= To do =
Copy each line below containing "Love".

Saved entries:
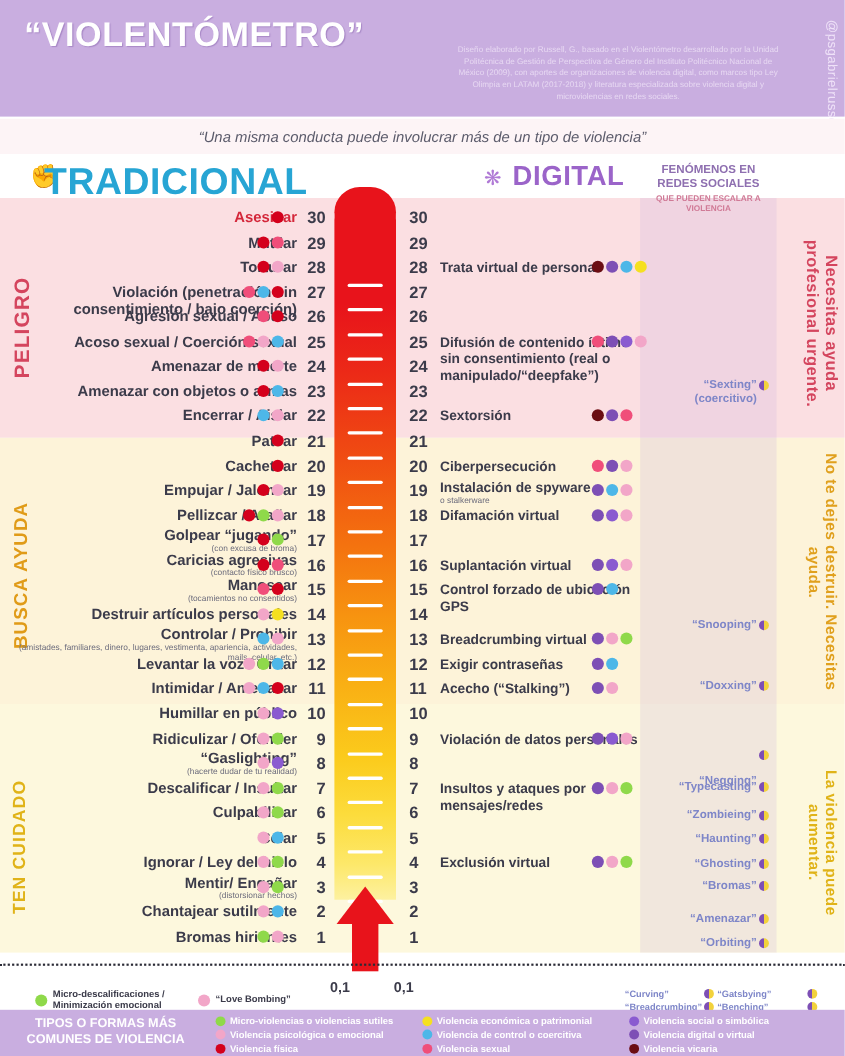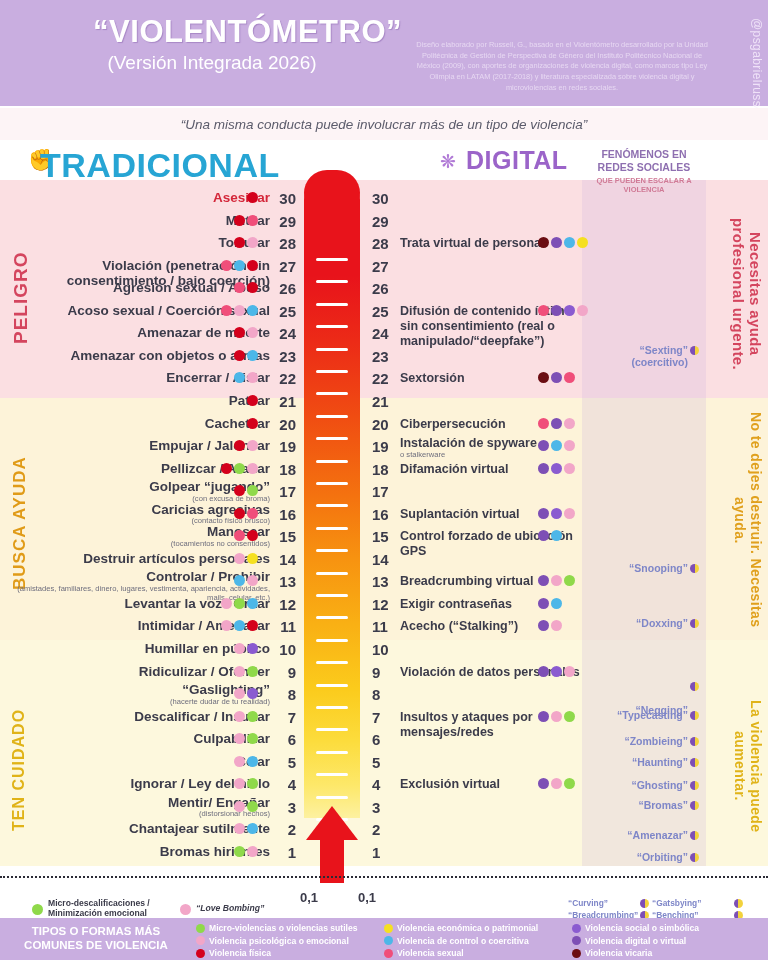--- a/index.html
+++ b/index.html
@@ -16,7 +16,7 @@
     background:#c9aee0;
   }
   .header-title{
-    position:absolute;left:22px;top:14px;width:380px;text-align:right;
+    position:absolute;left:22px;top:14px;width:380px;text-align:left;
     color:#ffffff;font-size:31px;font-weight:bold;letter-spacing:.5px;
     text-shadow:1px 1px 1px rgba(120,80,160,.4);
   }

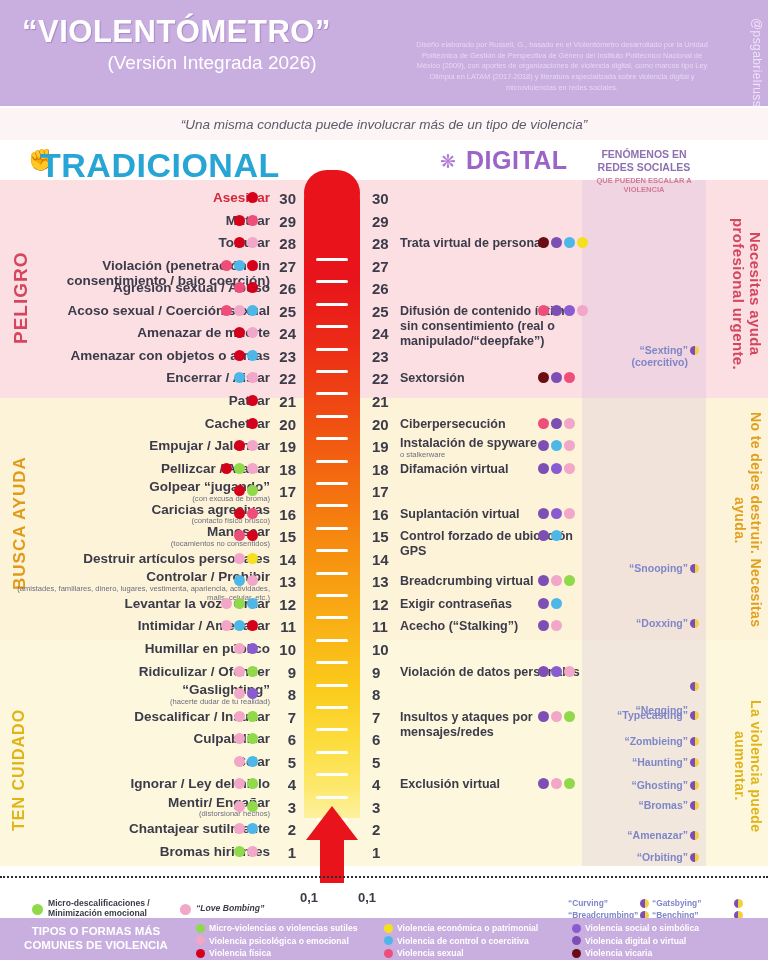--- a/index.html
+++ b/index.html
@@ -165,7 +165,6 @@
 
 <div class="header">
   <div class="header-title">“VIOLENTÓMETRO”</div>
-  <div class="header-sub">(Versión Integrada 2026)</div>
   <div class="header-credit">Diseño elaborado por Russell, G., basado en el Violentómetro desarrollado por la Unidad Politécnica de Gestión de Perspectiva de Género del Instituto Politécnico Nacional de México (2009), con aportes de organizaciones de violencia digital, como marcos tipo Ley Olimpia en LATAM (2017-2018) y literatura especializada sobre violencia digital y microviolencias en redes sociales.</div>
   <div class="handle">@psgabrielrussell</div>
 </div>

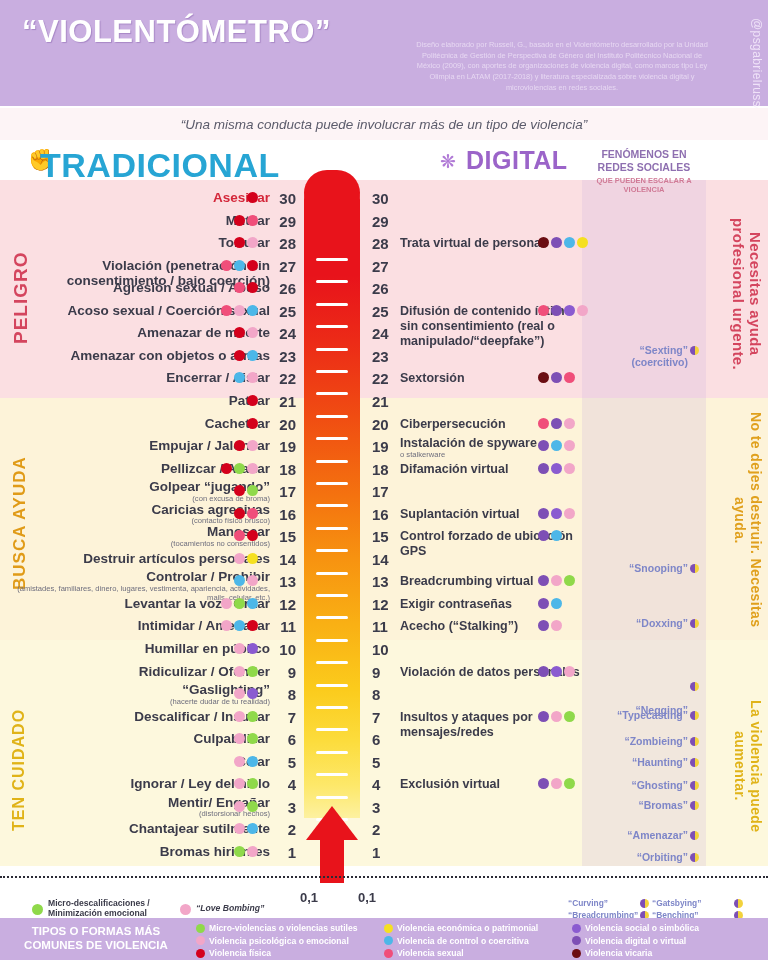--- a/index.html
+++ b/index.html
@@ -576,7 +576,7 @@
 <div id="below-zero">
     <div class="micro-item" style="left: 48px; top: 898px; width: 150px;">Micro-descalificaciones / Minimización emocional</div>
     <span class="dot" style="position: absolute; left: 32px; top: 904px; background: rgb(143, 217, 74);"></span>
-    <div class="micro-item" style="left: 196px; top: 903px; width: 150px; font-style: italic;">“Love Bombing”</div>
+    <div class="micro-item" style="left: 196px; top: 903px; width: 150px;">“Love Bombing”</div>
     <span class="dot" style="position: absolute; left: 180px; top: 904px; background: rgb(242, 166, 200);"></span>
   </div>
 <div id="bottom-phenomena">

= Answer section =
-    <div class="micro-item" style="left: 196px; top: 903px; width: 150px; font-style: italic;">“Love Bombing”</div>
+    <div class="micro-item" style="left: 196px; top: 903px; width: 150px;">“Love Bombing”</div>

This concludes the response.